Outra herdeira da Destrose, a excelente Mary’s Blood, criada em 2009, lançou, com grande sucesso, o especial de comemoração de dez anos da banda. Em 2019 a banda lançou o elogiadíssimo álbum “Confessions”. Completam o cenário de bandas japonesas a Aldious e a Band-Maid, bastante populares no país, entre outras.
Fora do Japão, uma banda recente que tem se destacado é a Burning Witches, da Suíça. Em 2019, depois de conquistar contrato com a Nuclear Blast, uma gravadora importante no cenário do heavy metal, a banda se apresentou no Wacken, na Alemanha, que é um dos maiores e mais tradicionais festivais do heavy metal do mundo. Um dos elementos que mais chamam a atenção nesta banda, além da sonoridade que lembra o período clássico do heavy metal, são as letras que metaforicamente relacionam o machismo com a caça às bruxas.
Esses elementos mostram que há um crescimento das bandas femininas no cenário do heavy metal, nos últimos vinte anos.

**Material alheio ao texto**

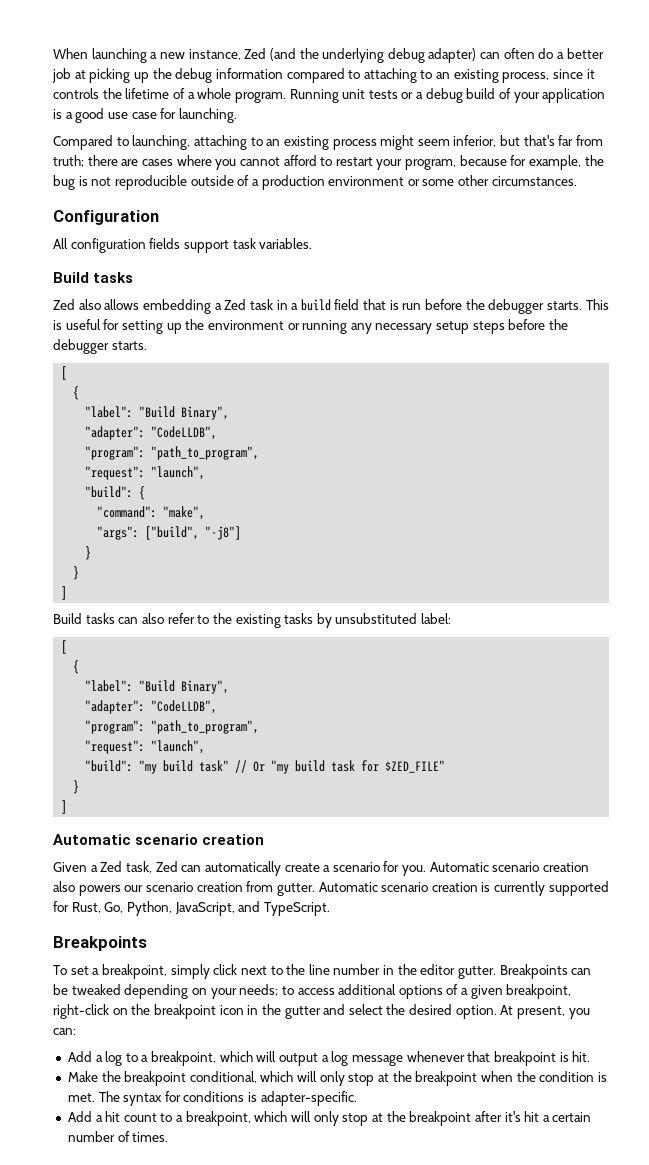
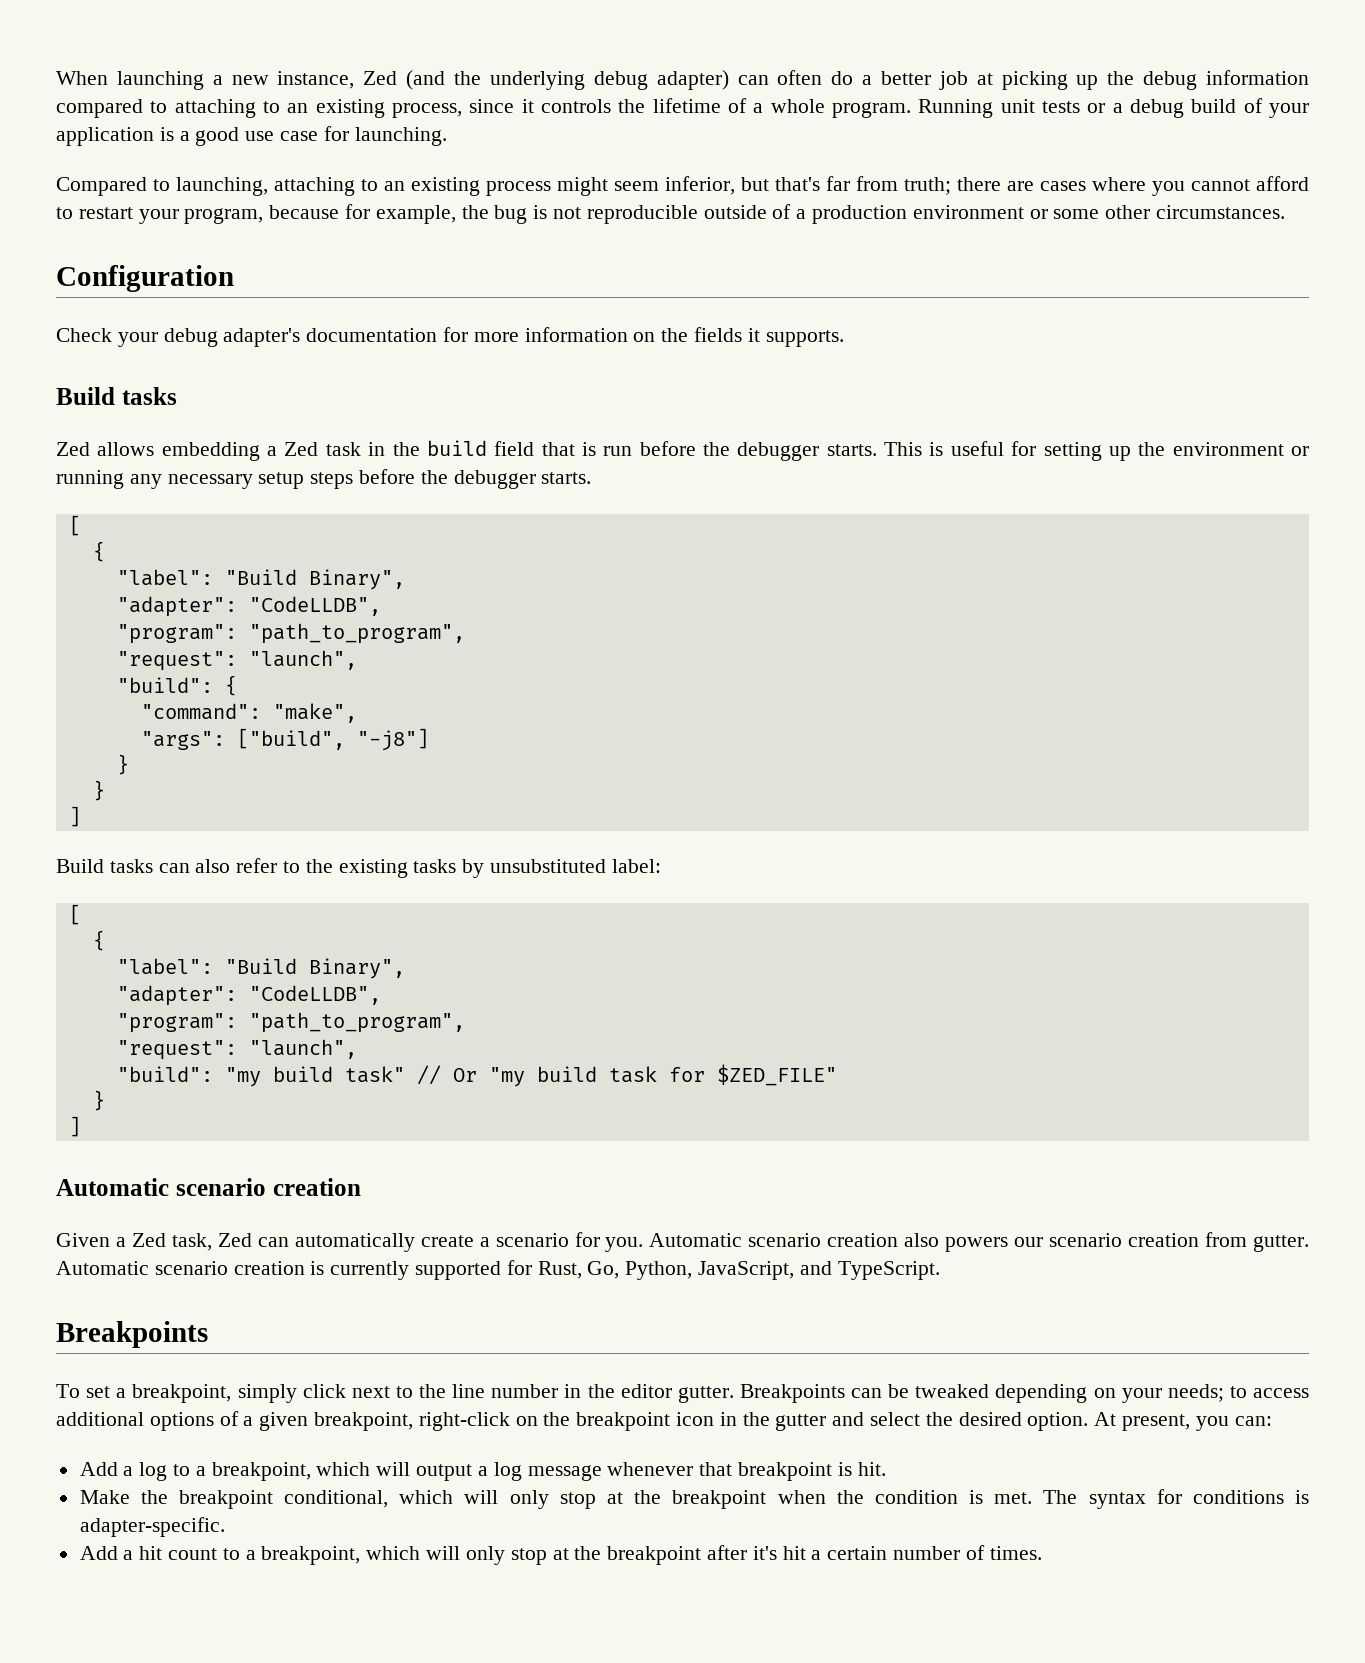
- All configuration fields support task variables.
+ Check your debug adapter's documentation for more information on the fields it supports.
- Zed also allows embedding a Zed task in a build field that is run before the debugger starts.
+ Zed allows embedding a Zed task in the build field that is run before the debugger starts.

Embora predomine uma certa estagnação criativa no heavy metal, com bandas que se repetem entre si ou em muitos de seus álbuns, algumas dos grupos formados por mulheres têm apresentados elementos criativos e até mesmo de renovação, além de algumas instrumentistas que estão entre os melhores músicos em atividade. Não se sabe quais serão os desdobramentos desse processo no futuro, mas está claro que o cenário musical vive importante e dinâmica onda feminina no heavy metal.